TBLs personal notes Is another one. Probably the best one, actually.
"The Semantic Web" was a term coined by Tim Berners-Lee (we all know who that is, don't we?) to describe a www-like global knowledge base, which when combined with some simple logic forms a really interesting KR system. His thesis is that early hypertext systems died of too much structure limiting scalability, and current KR systems (like CYC) have largely failed for similar reasons. The Semantic Web is an attempt to do KR in a web-like way.
This really could be the next major leap in the evolution of the web. Do yourself a favour and check it out. And it's not based on hacks for screen-scraping HTML, it's based on real KR infrastructure.
For simple techniques (without learning or any kind of intelligence) such as regular expression to extract or label contents from web pages, you won't expect a good coverage from pages written in all kinds of templates and with so many types of errors.
Right now I'm writting a Java program to extract links from Google search results (easy, don't shoot! Academic use only). What I'm using is OROMatcher, one of the best regular expression packages for Java. I'll say it's still a mission impossible to get 100% recall and be error-free even for this simple task.
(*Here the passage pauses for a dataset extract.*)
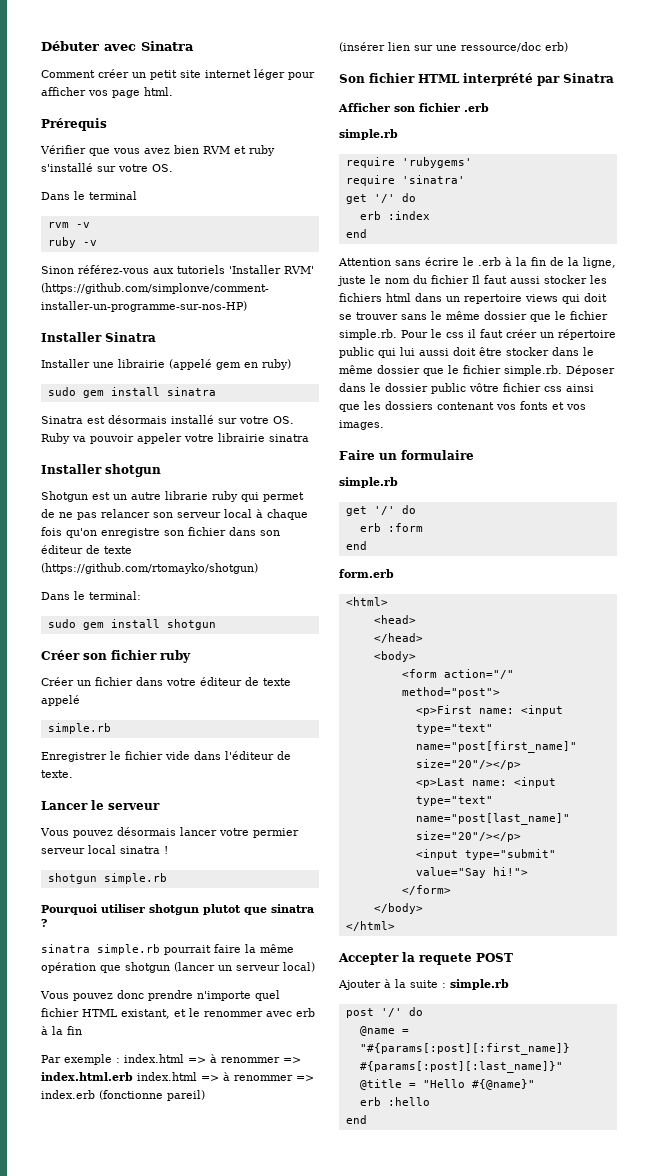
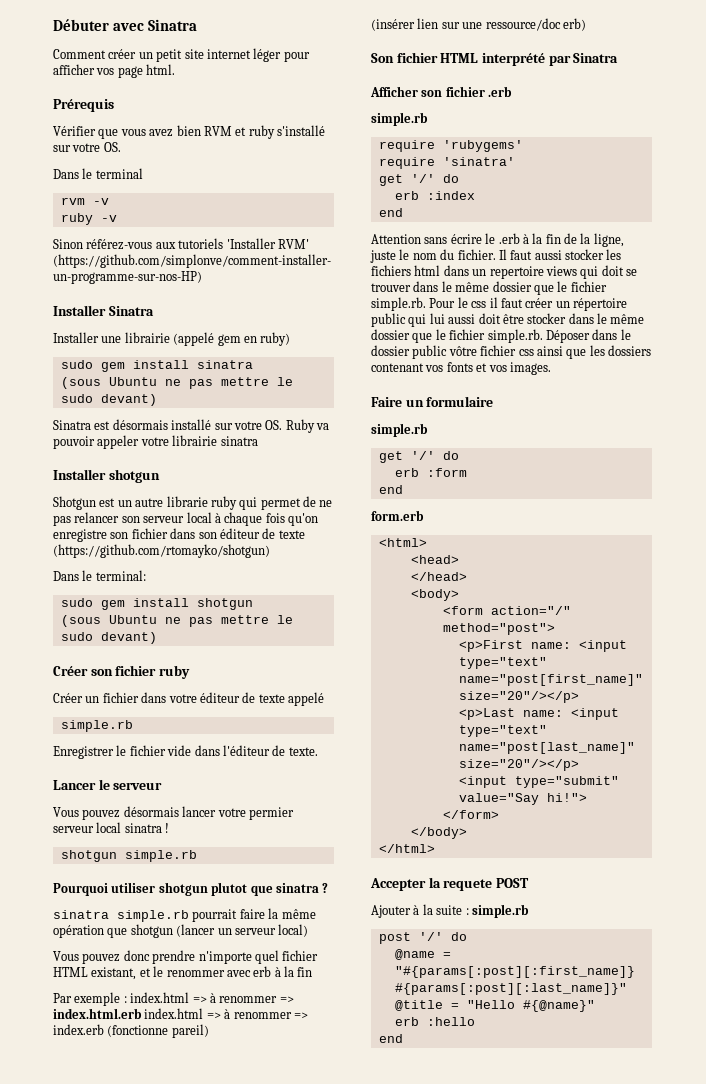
(216, 391) none -> [60,377,293,389] [60,394,157,406] // (sous Ubuntu ne pas mettre le sudo devant)
(216, 624) none -> [60,615,293,627] [60,632,157,644] // (sous Ubuntu ne pas mettre le sudo devant)
[431,275,469,284] fichier -> [457,249,496,260] fichier.
[401,314,427,320] sans -> [413,281,439,292] dans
The formal name of such a program (labelling and extracting contents) is a "wrapper". Probably the only way to improve the efficiency of a wrapper is to apply machine learning techniques. A well-trained wrapper program with good learning algorithm could be smart enough to adapt to HTML coding formats with small variances. A good example is in this paper.
The webql site info reads
Sounds like nothing but a spam e-mail address collector to me.
However, a proprietary piece of software - sold for $450 is not the best way to surface an excellent idea. What we need is a protocol: a common query language for searching the web that will be easily supported by today's available search engines. Something like this would enable programmers to easily interface their programs with web search engines (which i guess is a good thing).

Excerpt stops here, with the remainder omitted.